▸ **Work request**:
Check every line of the data below for the word "barriers", then give only the number of lines that have it.

Start of Data to process

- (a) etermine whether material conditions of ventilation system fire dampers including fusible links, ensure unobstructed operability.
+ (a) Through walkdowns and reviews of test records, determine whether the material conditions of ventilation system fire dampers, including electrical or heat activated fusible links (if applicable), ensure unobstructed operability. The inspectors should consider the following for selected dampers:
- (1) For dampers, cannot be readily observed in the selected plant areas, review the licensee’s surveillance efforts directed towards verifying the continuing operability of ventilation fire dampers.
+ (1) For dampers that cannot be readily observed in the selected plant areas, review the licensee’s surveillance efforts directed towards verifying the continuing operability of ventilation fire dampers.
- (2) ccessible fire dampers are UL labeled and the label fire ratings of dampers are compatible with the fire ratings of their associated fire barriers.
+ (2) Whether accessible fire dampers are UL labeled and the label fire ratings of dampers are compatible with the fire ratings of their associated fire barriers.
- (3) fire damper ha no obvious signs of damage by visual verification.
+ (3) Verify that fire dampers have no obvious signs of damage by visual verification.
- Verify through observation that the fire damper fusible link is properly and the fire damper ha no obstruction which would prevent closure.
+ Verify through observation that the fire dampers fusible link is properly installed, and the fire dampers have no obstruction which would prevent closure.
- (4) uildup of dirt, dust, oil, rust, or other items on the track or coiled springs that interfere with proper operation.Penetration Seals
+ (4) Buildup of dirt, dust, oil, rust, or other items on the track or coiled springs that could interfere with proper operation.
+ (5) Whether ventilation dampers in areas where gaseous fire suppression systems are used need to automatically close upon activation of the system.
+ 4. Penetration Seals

End of Data to process

▸ **Written response**:
2